Source

pypy / pypy / doc / parser.rst

Full commit

===========
PyPy Parser
===========

Overview
========

The PyPy parser includes a tokenizer and a recursive descent parser.

Tokenizer
---------

At the moment, the tokenizer is implemented as a single function
(``generate_tokens`` in `pypy/interpreter/pyparser/pytokenizer.py`_) that builds
a list of tokens.  The tokens are then fed to the parser.

Parser
------

The parser is a simple LL(1) parser that is similar to CPython's.

Building the Python grammar
***************************

The python grammar is built at startup from the pristine CPython grammar file
(see `pypy/interpreter/pyparser/metaparser.py`_).  The grammar builder first
represents the grammar as rules corresponding to a set of Nondeterministic
Finite Automatons (NFAs).  It then converts them to a set of Deterministic
Finite Automatons (DFAs).  The difference between a NFA and a DFA is that a NFA
may have several possible next states for any given input while a DFA may only
have one.  DFAs are therefore more limiting, but far more efficient to use in
parsing.  Finally, the assigns the grammar builder assigns each DFA state a
number and packs them into a list for the parser to use.  The final product is
an instance of the ``Grammar`` class in `pypy/interpreter/pyparser/parser.py`_.

Parser implementation
*********************

The workhorse of the parser is the ``add_token`` method of the ``Parser`` class.
It tries to find a transition from the current state to another state based on
the token it receives as a argument.  If it can't find a transition, it checks
if the current state is accepting.  If it's not, a ``ParseError`` is
raised. When parsing is done without error, the parser has built a tree of
``Node``.

Parsing Python
**************

The glue code between the tokenizer and the parser as well as extra Python
specific code is in `pypy/interpreter/pyparser/pyparse.py`_.  The
``parse_source`` method takes a string of Python code and returns the parse
tree.  It also detects the coding cookie if there is one and decodes the source.
Note that __future__ imports are handled before the parser is invoked by
manually parsing the source in `pypy/interpreter/pyparser/future.py`_.

Compiler
--------

The next step in generating Python bytecode is converting the parse tree into an
Abstract Syntax Tree (AST).

Building AST
************

Python's AST is described in `pypy/interpreter/astcompiler/tools/Python.asdl`_.
From this definition, `pypy/interpreter/astcompiler/tools/asdl_py.py`_ generates
`pypy/interpreter/astcompiler/ast.py`_, which RPython classes for the compiler
as well as bindings to application level code for the AST.  Some custom
extensions to the AST classes are in
`pypy/interpreter/astcompiler/asthelpers.py`_.

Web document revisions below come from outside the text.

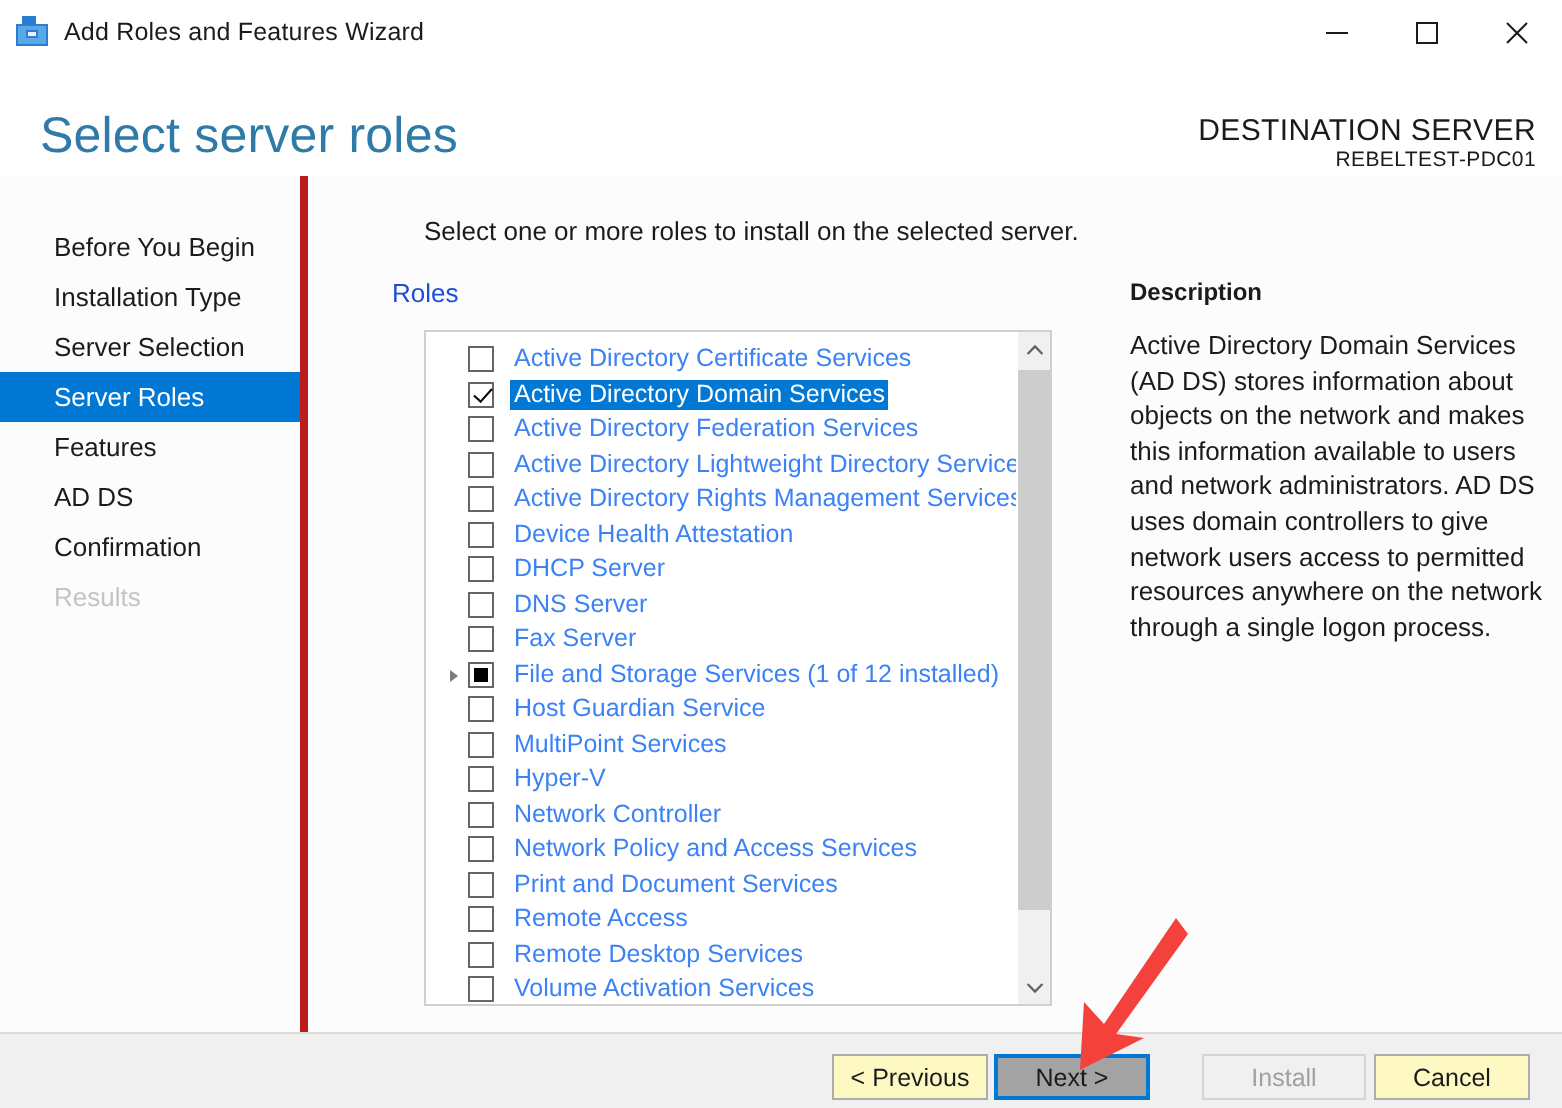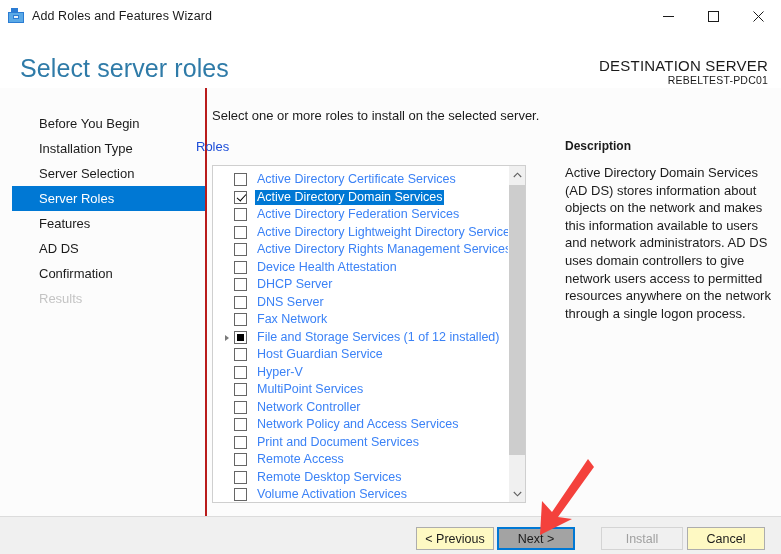"Before You Begin" .sidebar { border-right: 2px solid #b91c1c -> 4px solid #b91c1c; left: 12px -> 0; width: 195px -> 154px }
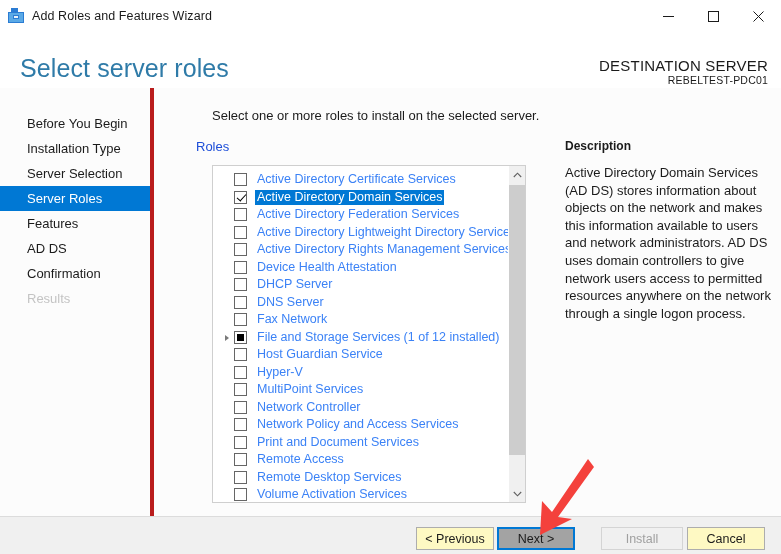"Fax Network" span.role-label { text: Network -> Server }
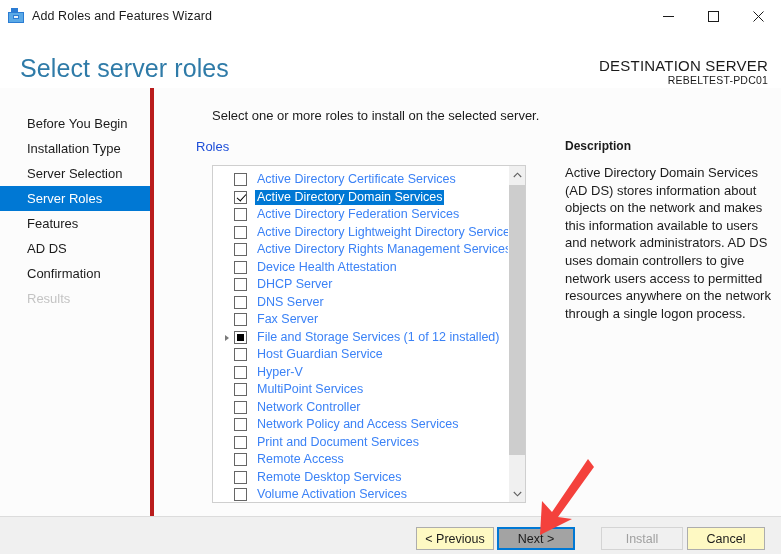"Hyper-V" div.role-row { order: before "MultiPoint Services" -> after "MultiPoint Services" }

`pypy/interpreter/astcompiler/astbuilder.py`_ is responsible for converting
parse trees into AST.  It walks down the parse tree building nodes as it goes.
The result is a toplevel ``mod`` node.

AST Optimization
****************

`pypy/interpreter/astcompiler/optimize.py`_ contains the AST optimizer.  It does
constant folding of expressions, and other simple transformations like making a
load of the name "None" into a constant.

Symbol analysis
***************

Before writing bytecode, a symbol table is built in
`pypy/interpreter/astcompiler/symtable.py`_.  It determines if every name in the
source is local, implicitly global (no global declaration), explicitly global
(there's a global declaration of the name in the scope), a cell (the name in
used in nested scopes), or free (it's used in a nested function).

Bytecode generation
*******************

Bytecode is emitted in `pypy/interpreter/astcompiler/codegen.py`_.  Each
bytecode is represented temporarily by the ``Instruction`` class in
`pypy/interpreter/astcompiler/assemble.py`_.  After all bytecodes have been
emitted, it's time to build the code object.  Jump offsets and bytecode
information like the line number table and stack depth are computed.  Finally,
everything is passed to a brand new ``PyCode`` object.

.. include:: _ref.txt